You're reading: French interior minister to discuss Roma with Romania, Bulgaria

PARIS - French Interior Minister Manual Valls said on Monday, Aug. 28, he would ask Romania and Bulgaria to do more to integrate their Roma minorities as the new government in Paris grapples with how to handle Roma immigrants in France.

“I want to understand why strong integration policies
aren’t being taken in these countries to integrate these populations”,
Valls told Europe 1 radio, saying he was seeking “solutions”.

Valls said he would visit Romania and Bulgaria in mid-September with European Affairs Minister Bernard Cazeneuve.

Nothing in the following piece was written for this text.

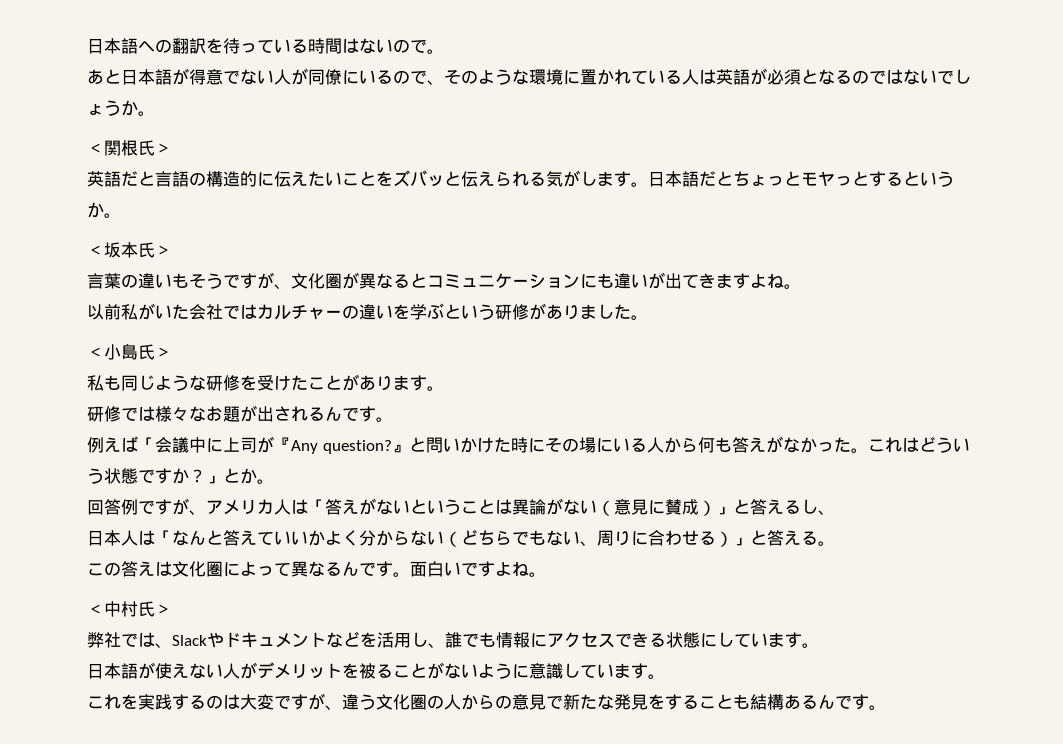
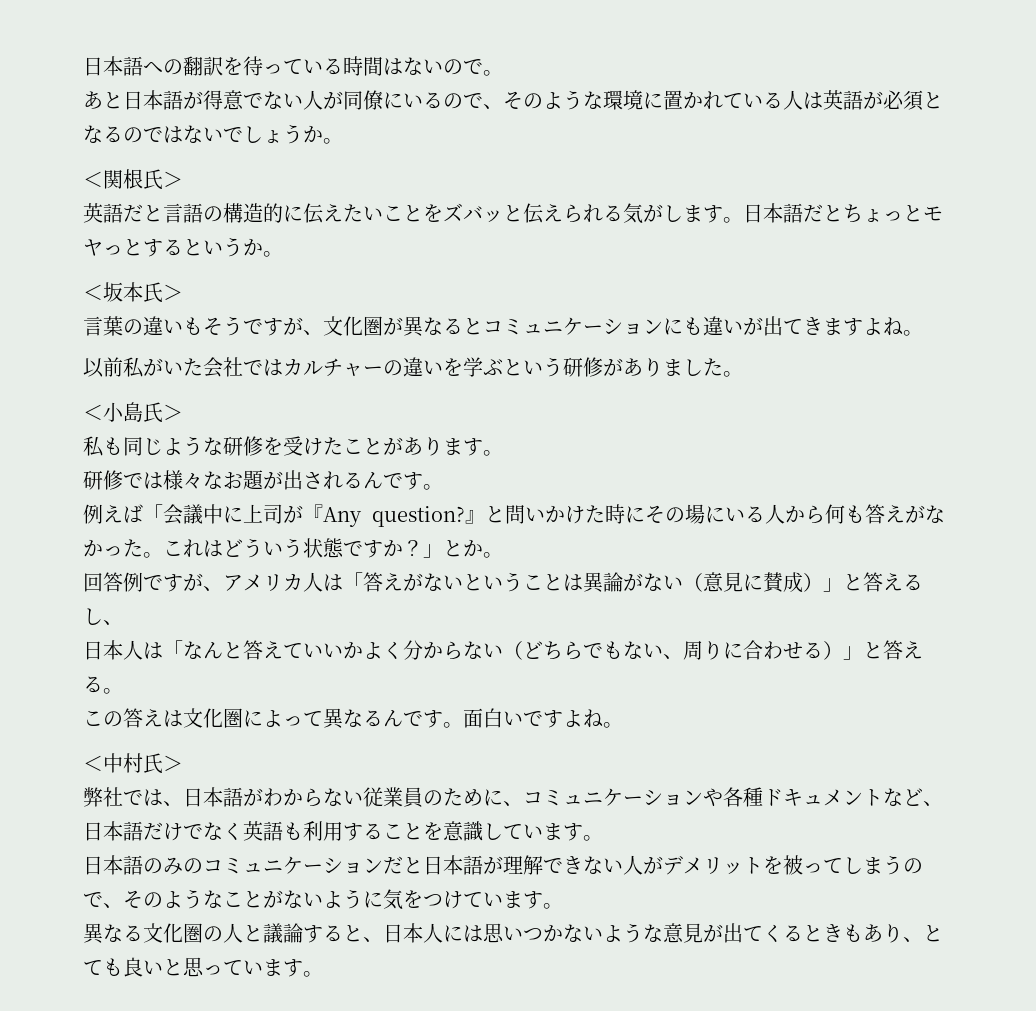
[172,631,717,648] Slackやドキュメントなどを活用し、誰でも情報にアクセスできる状態に -> [183,787,943,807] [83,821,483,841] 日本語がわからない従業員のために、コミュニケーションや各種ドキュメントなど、日本語だけでなく英語も利用することを意識
[138,662,189,679] が使え -> [143,855,583,875] のみのコミュニケーションだと日本語が理解でき
[376,664,393,678] る -> [803,855,923,875] [83,889,223,909] ってしまうので、そのような
[529,663,665,679] [87,693,852,710] 意識しています。 // これを実践するのは大変ですが、違う文化圏の人からの意見で新たな発見をすることも結構あるんで -> [383,889,563,910] [83,923,943,944] [83,957,283,977] 気をつけています。 // 異なる文化圏の人と議論すると、日本人には思いつかないような意見が出てくるときもあり、とても良いと思っていま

His announcement coincided with the dismantling by police of a camp housing about 70 Roma in the southern Paris suburb of Evry, the latest in a wave of such expulsions this month.

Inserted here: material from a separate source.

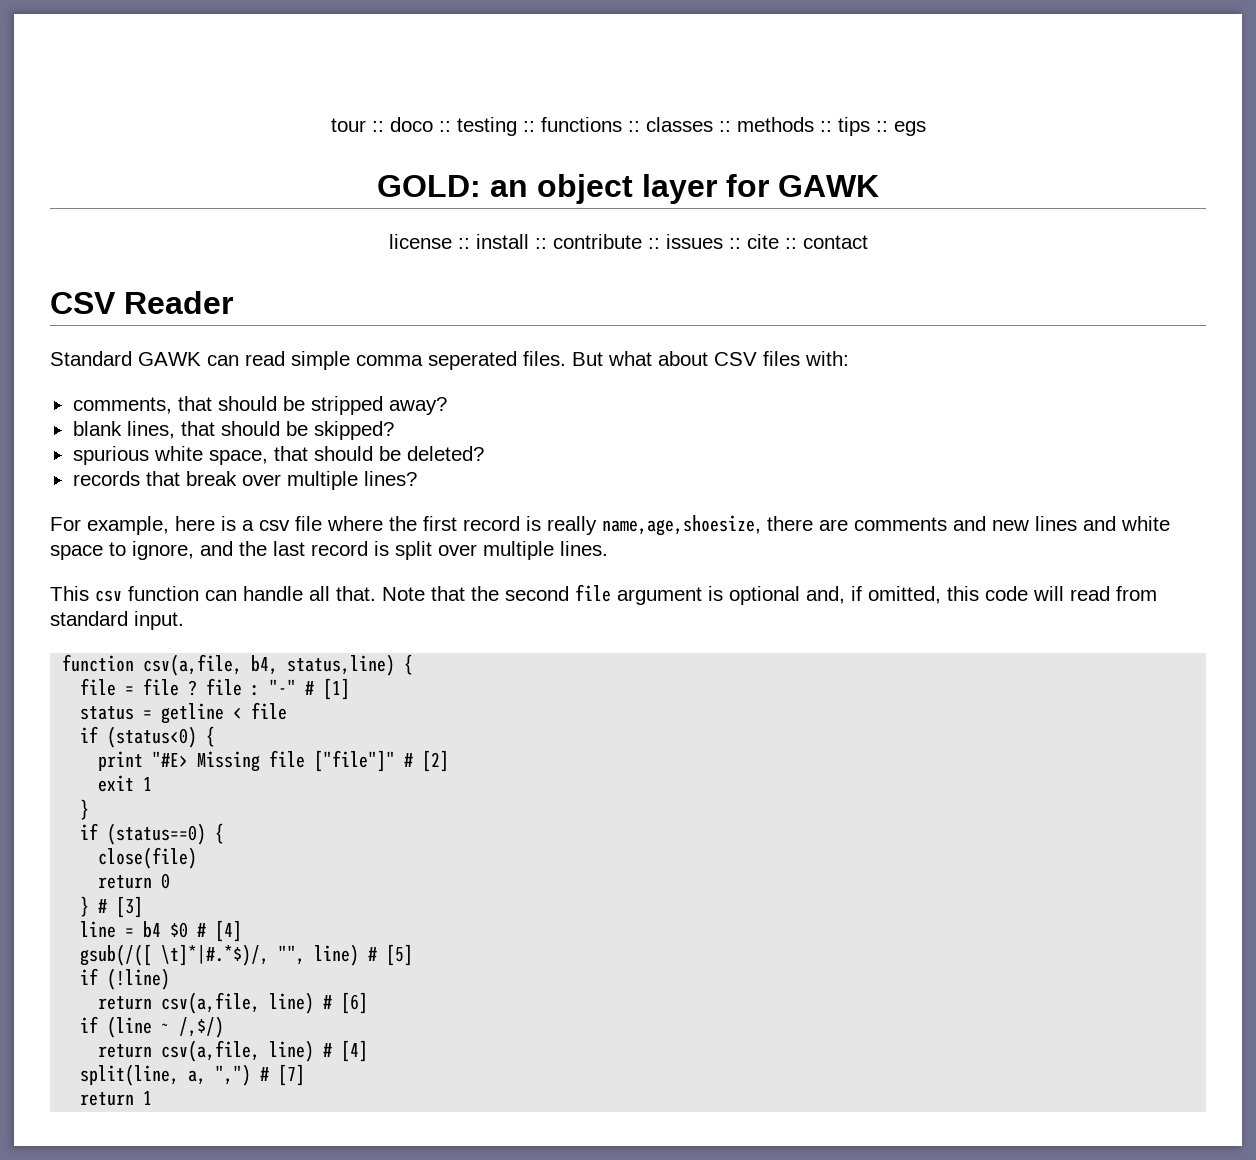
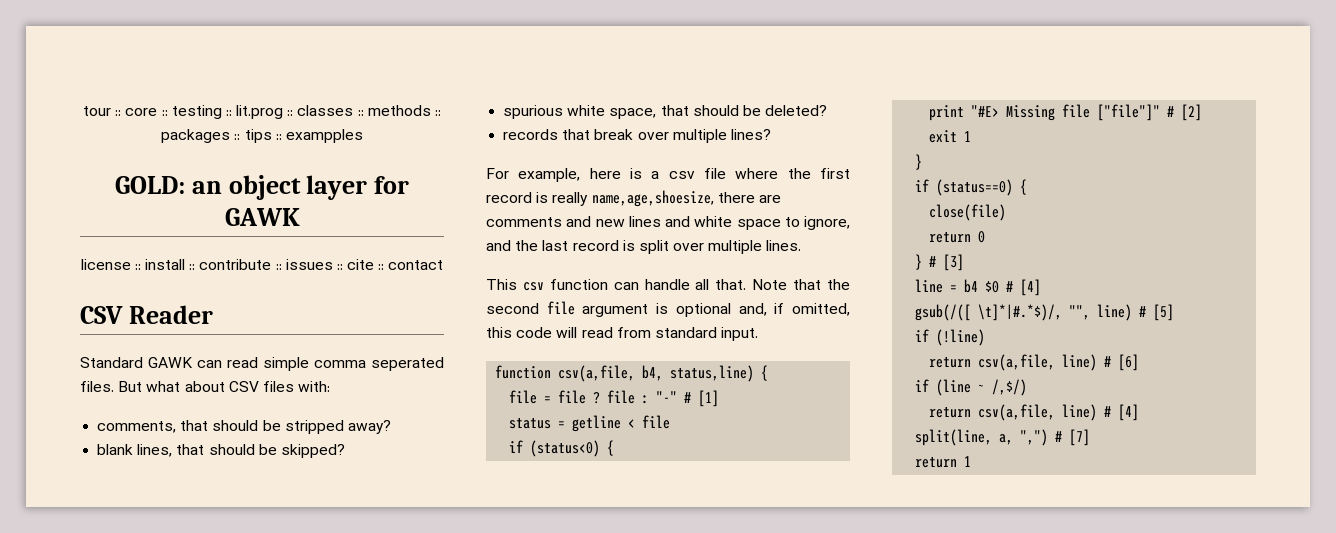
[389,117,433,132] doco -> [125,108,158,116] core
[540,117,622,132] functions -> [236,105,284,119] lit.prog
(832, 126) none -> [161,129,241,143] packages ::
[893,121,926,136] egs -> [285,129,363,143] exampples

The Roma come mostly from Romania and Bulgaria, European Union members which human rights groups say discriminate against the minority. An estimated 15,000 to 20,000 Roma immigrants in France live mainly in squalid camps in city outskirts.

They are posing an early challenge to the three-month-old Socialist government of President Francois Hollande, which is struggling to find an alternative to conservative former President Nicolas Sarkozy’s policy of periodic evictions.

Sarkozy’s hard line on evictions offended many people in France and drew criticism from across the EU.

Despite having pledged a more humane approach, Valls has overseen several raids on Roma camps near Paris, Lyon and Lille, saying they must be dismantled on health and sanitation grounds.

Prime Minister Jean-Marc Ayrault promised last week to loosen restrictions on work and residence rights for Roma, who get by with odd jobs, begging and in some cases petty crime.

Valls, seen as one of the most right-leaning members of
the centre-left cabinet, said on Monday he would continue to dismantle
illegal camps but would offer housing alternatives, a promise Roma activists have dismissed in the past as hollow.

The suburb of Evry, around 25 km (15 miles) south of Paris, is the former political fiefdom of Valls, who served as mayor there before being appointed interior minister.

The Red Cross was at the Evry camp on Monday but could only offer emergency accommodation on a temporary basis, Serge Guichard, a Roma solidarity activist, told i<Tele television.

“At the moment they don’t know what to do,” Guichard said. “It’s a return to the street and to begging.”